In the interior regions of North America and Eurasia, the temperature drop is
even greater...
up to thirty degrees Centigrade.
Earth has not seen conditions like this,
since the coldest point in the last Ice Age 18,000 years ago.
And under these conditions,
all food production,
all agriculture would come to a halt.
The vast majority of the human race would starve to death.
And it is possible that our species would become extinct.
It is important that we understand
that this is not just some nightmare fantasy
that I've cooked up to scare you.
This is a real and present danger,
as long as
nuclear weapons exist
there exists the possibility they will be used.
The United States and Russia between them
maintain several thousand warheads
on high alert.
They are mounted on rockets which could be launched in fifteen minutes
and destroy the other countries thirty minutes later ---
this is not normal behavior.
This is not the way nations which are securely at peace with each other
treat each other.
Even if there is not a deliberate use of these weapons,
there remains under these conditions, the very real possibility that there will be
an accidental war.
We know of at least five occasions,
since 1979
when either Washington or Moscow
prepared to launch a nuclear attack
in the mistaken belief
that it itself was under attack.
And the most recent of these
took place on January 25, 1995,
a full five years after the end of the Cold War.
The conditions which existed then have not changed substantially,
and the danger of an accidental nuclear war is still with us.

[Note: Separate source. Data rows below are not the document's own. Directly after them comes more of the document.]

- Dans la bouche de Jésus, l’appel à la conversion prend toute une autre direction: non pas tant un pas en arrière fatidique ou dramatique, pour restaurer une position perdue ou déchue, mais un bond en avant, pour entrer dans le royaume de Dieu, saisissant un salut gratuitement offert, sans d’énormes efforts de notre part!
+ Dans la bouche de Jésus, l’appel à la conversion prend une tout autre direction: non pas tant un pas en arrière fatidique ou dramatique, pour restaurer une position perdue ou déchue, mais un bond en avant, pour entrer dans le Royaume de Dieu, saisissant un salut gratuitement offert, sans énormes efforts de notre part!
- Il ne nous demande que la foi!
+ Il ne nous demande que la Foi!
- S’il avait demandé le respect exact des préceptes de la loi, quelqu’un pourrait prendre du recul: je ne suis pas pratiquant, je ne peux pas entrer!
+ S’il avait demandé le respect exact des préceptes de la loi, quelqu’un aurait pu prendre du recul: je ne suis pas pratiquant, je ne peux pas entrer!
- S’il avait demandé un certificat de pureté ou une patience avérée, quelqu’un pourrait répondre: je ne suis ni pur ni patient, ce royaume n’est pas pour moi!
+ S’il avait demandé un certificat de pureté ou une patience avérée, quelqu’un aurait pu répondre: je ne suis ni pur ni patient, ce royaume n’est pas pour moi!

A scenario like the one which unfolded then,
and which brought us to within minutes
of nuclear holocaust,
could unfold as we are sitting here today.

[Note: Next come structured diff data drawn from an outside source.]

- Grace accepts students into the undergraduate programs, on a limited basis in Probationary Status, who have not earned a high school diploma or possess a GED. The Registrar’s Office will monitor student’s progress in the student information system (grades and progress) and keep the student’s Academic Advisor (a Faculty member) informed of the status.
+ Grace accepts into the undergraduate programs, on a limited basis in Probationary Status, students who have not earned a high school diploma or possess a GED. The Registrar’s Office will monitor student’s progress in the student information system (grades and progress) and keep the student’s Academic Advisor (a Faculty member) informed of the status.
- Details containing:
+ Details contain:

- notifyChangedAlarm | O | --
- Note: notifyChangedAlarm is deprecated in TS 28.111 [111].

I've done something really terrible by telling you all of these things.
And it goes beyond just darkening this particular day in your life.
Because once you know about this information,
you have an obligation to act on it.
Fortunately,
there are things that people can do.
A movement is forming around the world
to abolish nuclear weapons.
The International Red Cross Red Crescent movement
has called for the abolition of nuclear weapons,
and National Red Cross Red Crescent Societies around the globe
are organizing educational campaigns
to teach people about the humanitarian consequences of nuclear war.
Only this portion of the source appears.